Difference listings
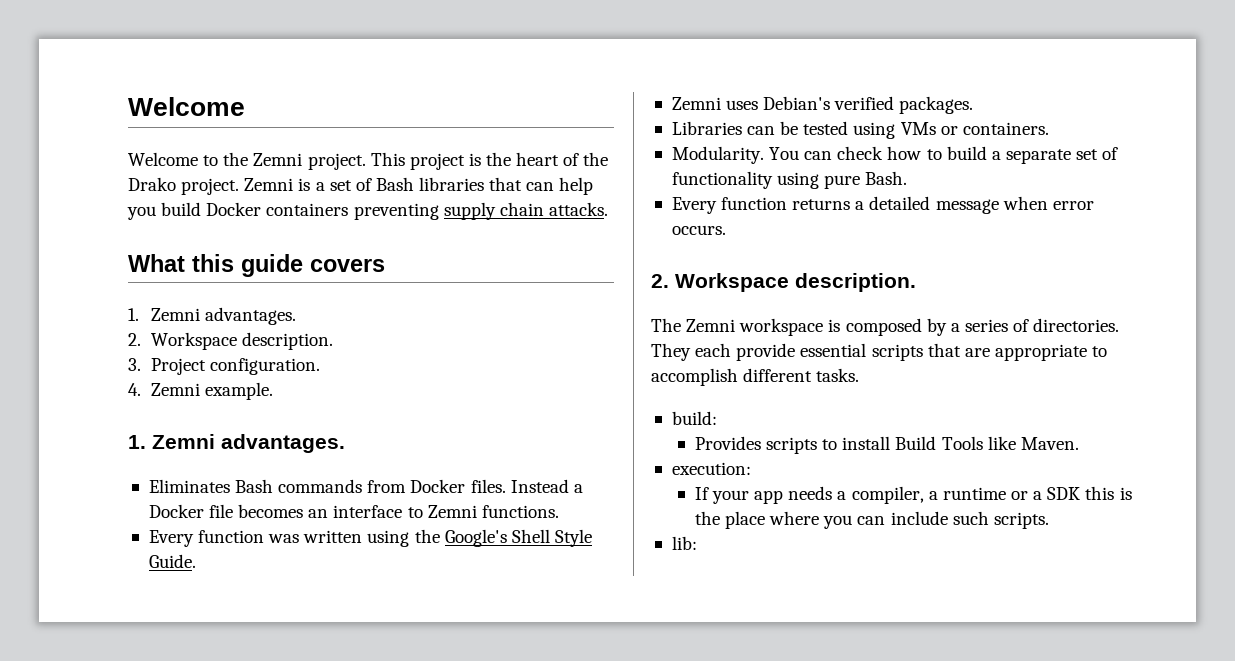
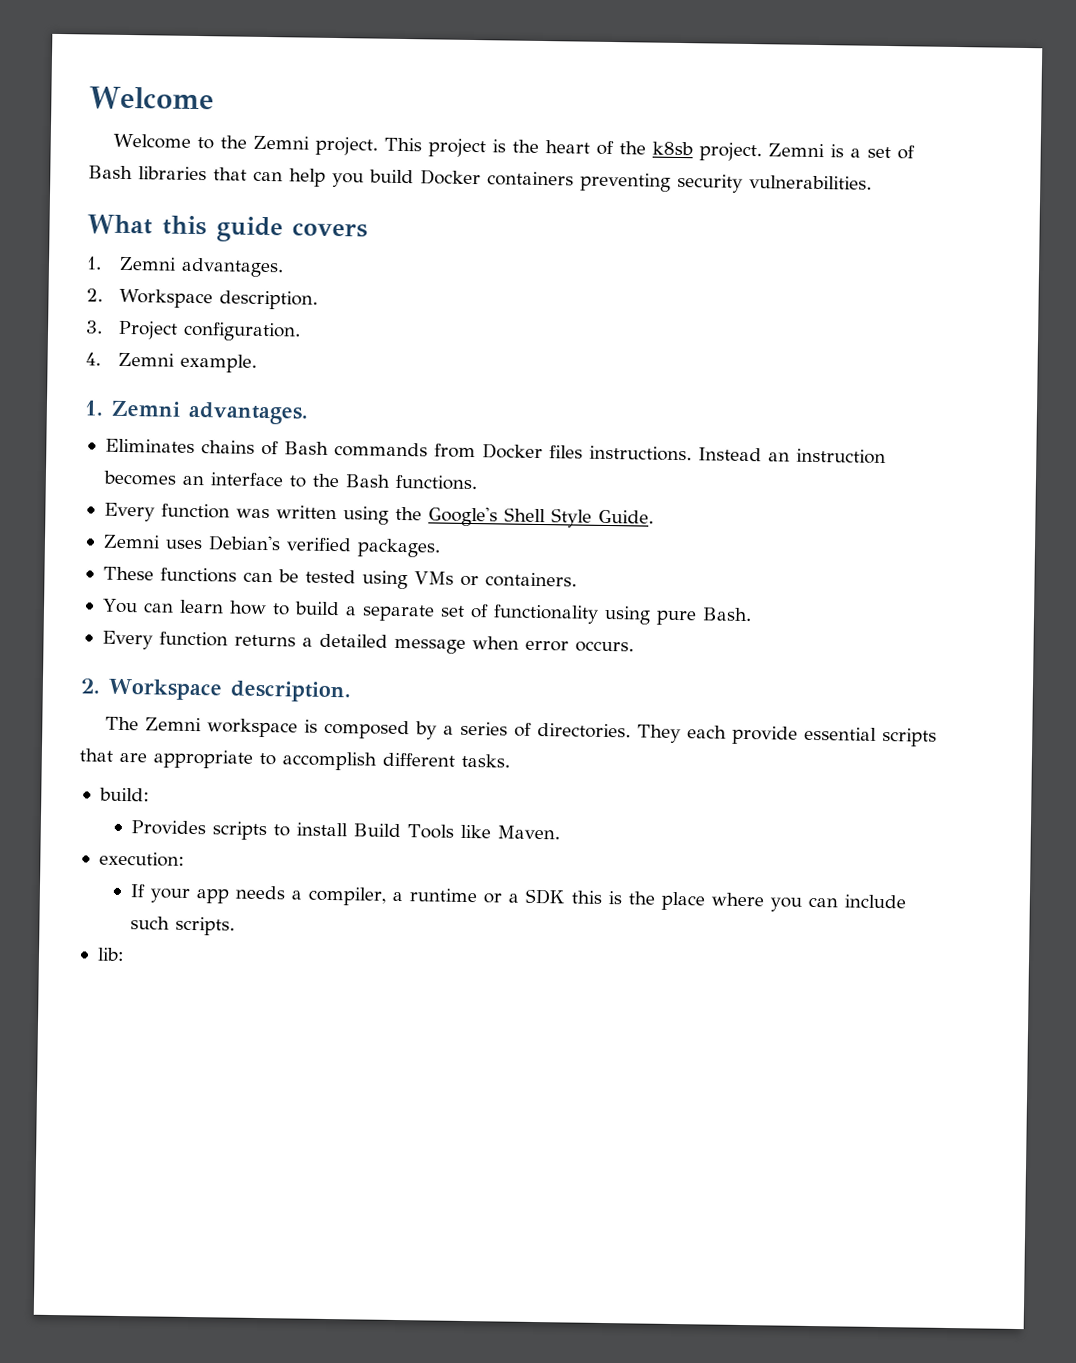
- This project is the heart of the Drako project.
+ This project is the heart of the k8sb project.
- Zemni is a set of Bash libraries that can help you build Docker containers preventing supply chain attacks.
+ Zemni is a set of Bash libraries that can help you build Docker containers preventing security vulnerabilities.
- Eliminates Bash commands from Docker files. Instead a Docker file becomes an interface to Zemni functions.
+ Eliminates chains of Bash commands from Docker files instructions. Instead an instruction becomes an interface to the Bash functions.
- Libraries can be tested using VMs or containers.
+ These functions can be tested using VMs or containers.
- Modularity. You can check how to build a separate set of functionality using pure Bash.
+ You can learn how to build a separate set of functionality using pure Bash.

...

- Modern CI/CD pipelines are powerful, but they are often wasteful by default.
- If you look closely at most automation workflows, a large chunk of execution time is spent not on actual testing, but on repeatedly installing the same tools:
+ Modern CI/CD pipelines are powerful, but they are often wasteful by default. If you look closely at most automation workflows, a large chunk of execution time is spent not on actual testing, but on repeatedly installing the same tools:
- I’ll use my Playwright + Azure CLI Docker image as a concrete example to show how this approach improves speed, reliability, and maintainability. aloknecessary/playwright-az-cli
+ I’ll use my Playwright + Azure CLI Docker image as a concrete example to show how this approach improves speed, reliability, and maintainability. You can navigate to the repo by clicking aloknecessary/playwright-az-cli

* * *

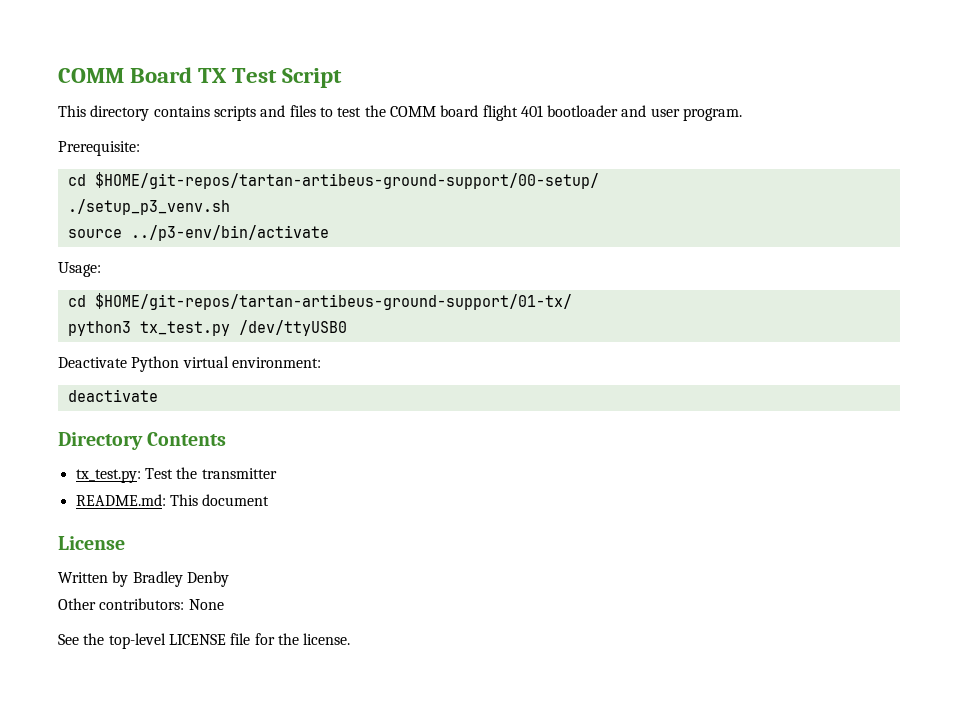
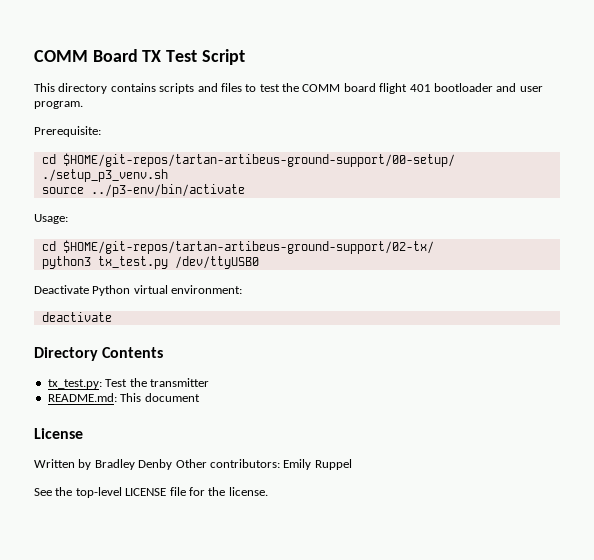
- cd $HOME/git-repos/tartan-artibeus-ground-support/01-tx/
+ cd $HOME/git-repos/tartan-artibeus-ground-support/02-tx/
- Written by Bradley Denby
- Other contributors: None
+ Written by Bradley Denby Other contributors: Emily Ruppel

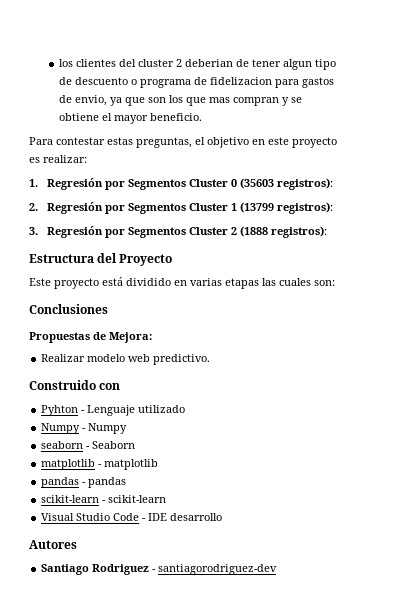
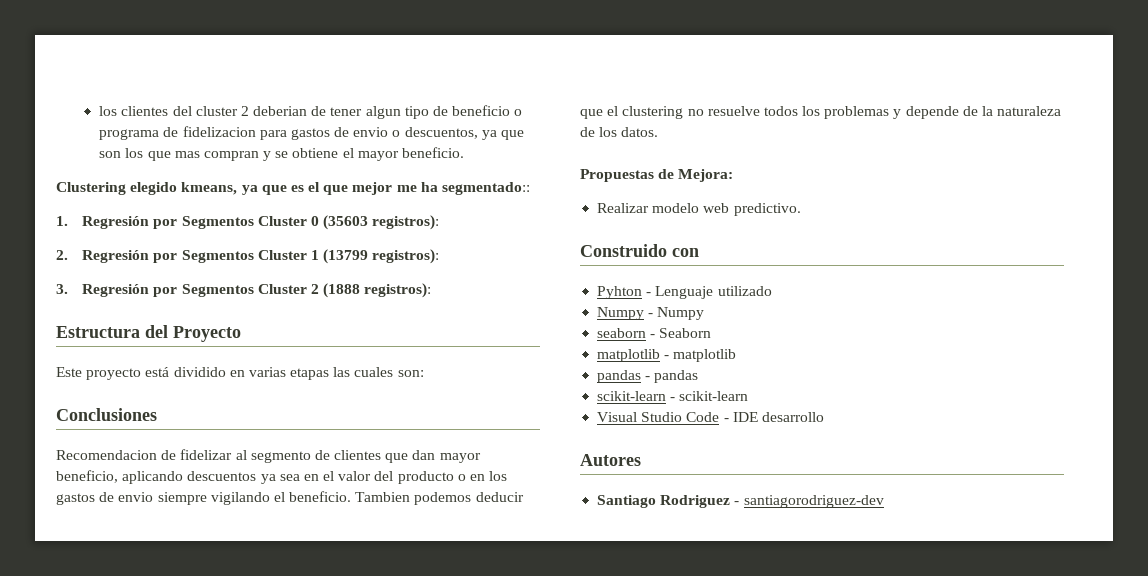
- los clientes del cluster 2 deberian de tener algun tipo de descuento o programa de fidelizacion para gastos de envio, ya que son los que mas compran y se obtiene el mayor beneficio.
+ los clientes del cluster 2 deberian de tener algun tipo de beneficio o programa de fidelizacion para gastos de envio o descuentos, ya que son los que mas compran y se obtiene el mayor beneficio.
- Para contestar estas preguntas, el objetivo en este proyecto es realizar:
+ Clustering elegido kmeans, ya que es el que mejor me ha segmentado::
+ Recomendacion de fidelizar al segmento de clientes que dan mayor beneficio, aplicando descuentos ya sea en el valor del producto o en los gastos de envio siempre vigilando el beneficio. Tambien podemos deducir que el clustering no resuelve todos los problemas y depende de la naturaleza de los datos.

> _Problem description_
Look through the entries above and quote exactly the lines from the line with "- This project" to the line with "You can learn", counting both of those lines.

> _Output for this exercise_
- This project is the heart of the Drako project.
+ This project is the heart of the k8sb project.
- Zemni is a set of Bash libraries that can help you build Docker containers preventing supply chain attacks.
+ Zemni is a set of Bash libraries that can help you build Docker containers preventing security vulnerabilities.
- Eliminates Bash commands from Docker files. Instead a Docker file becomes an interface to Zemni functions.
+ Eliminates chains of Bash commands from Docker files instructions. Instead an instruction becomes an interface to the Bash functions.
- Libraries can be tested using VMs or containers.
+ These functions can be tested using VMs or containers.
- Modularity. You can check how to build a separate set of functionality using pure Bash.
+ You can learn how to build a separate set of functionality using pure Bash.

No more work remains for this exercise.